Before you touch anything, spend 3 months (not 4-8 weeks - that's consultant bullshit) figuring out what disaster you've inherited. That inventory spreadsheet from 2019? Garbage. Half those systems don't exist anymore, and the other half are critical but undocumented.
Studies show that 60-70% of IT assets go untracked in large organizations, making discovery the most critical phase.
Start by Finding the Previous Guy
Your first job is finding whoever built this mess 10 years ago. He's probably still working there, hiding in a cubicle, waiting for retirement. Buy him coffee. Lots of coffee. He's your only hope of understanding why the billing system depends on a Windows 2003 server named "DEATHSTAR."
I learned this the hard way when our "simple" migration project discovered that our main application was talking to 45 different databases, including one running on someone's personal laptop tucked under their desk. Use whatever discovery tools your company already has, or just walk around and interview people - either way, you'll find systems that exist nowhere in your documentation.
Application discovery tools promise comprehensive asset mapping, but the reality is that manual discovery processes often reveal more critical dependencies.
The Real System Discovery Process
Forget the fancy assessment tools - start with the brutal basics:
What Actually Runs Where:
- Walk the server room. Yes, physically walk it.
- Find the boxes with blinking lights that aren't in any documentation
- Document the post-it notes on servers - they contain critical production configs
- Check for USB drives taped to servers (you'll find at least one)
Code Archaeology:
- Look for `TODO` comments from 2012 that say "temporary fix"
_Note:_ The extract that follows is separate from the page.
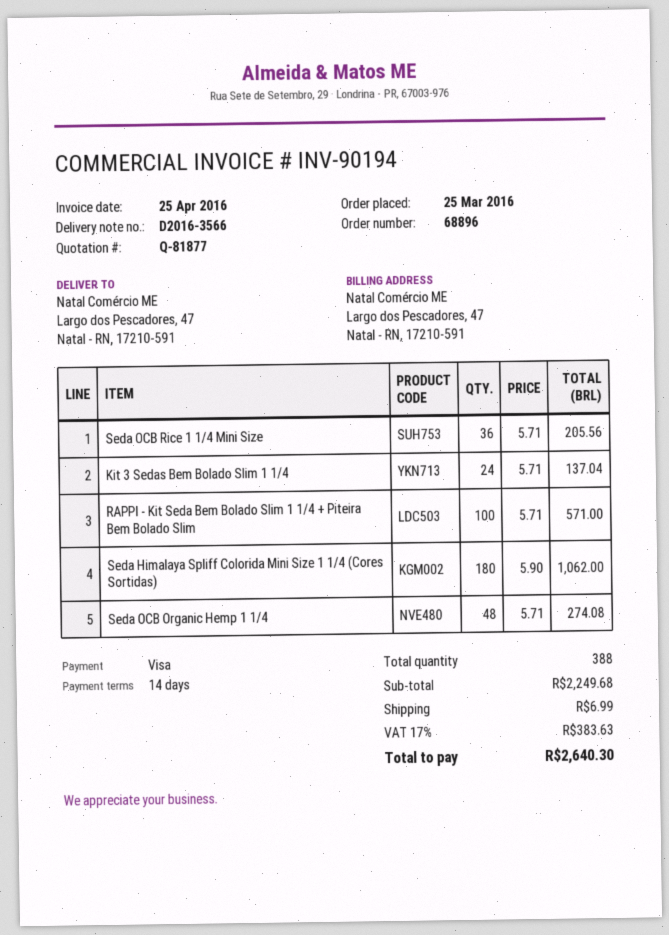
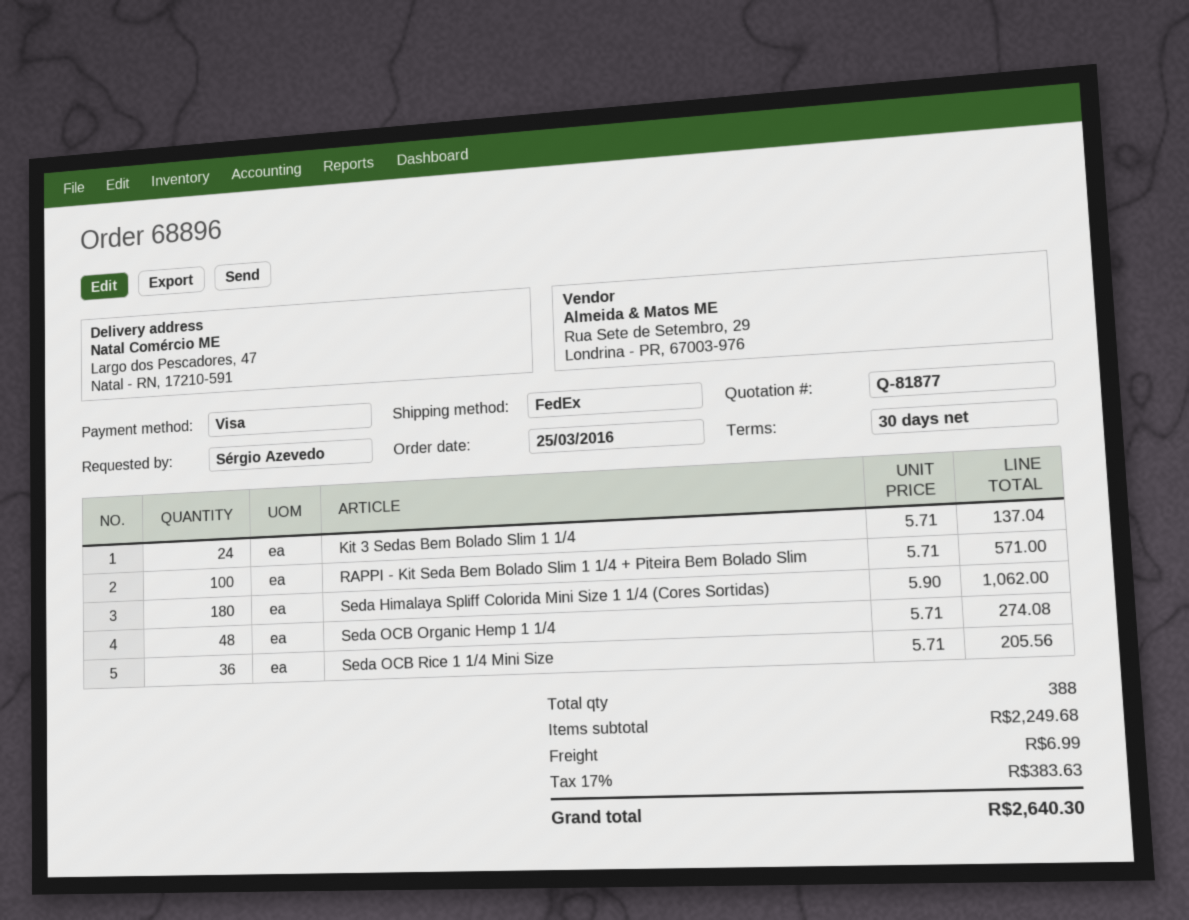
payment terms: 14 days -> 30 days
- Find the stored procedures that are 3,000 lines long with no comments
- Count how many different versions of jQuery are loaded on the same page
- Discover the JavaScript file that's literally called
dontdelete.js
Dependency Hell Discovery:
- Run the system and see what breaks
- Check the Windows Event Logs - they're terrifying but honest
- Look for hardcoded IP addresses in config files
- Find the magic cron jobs that "just work" but nobody knows why
What the Business Actually Needs (Spoiler: Not What They Say)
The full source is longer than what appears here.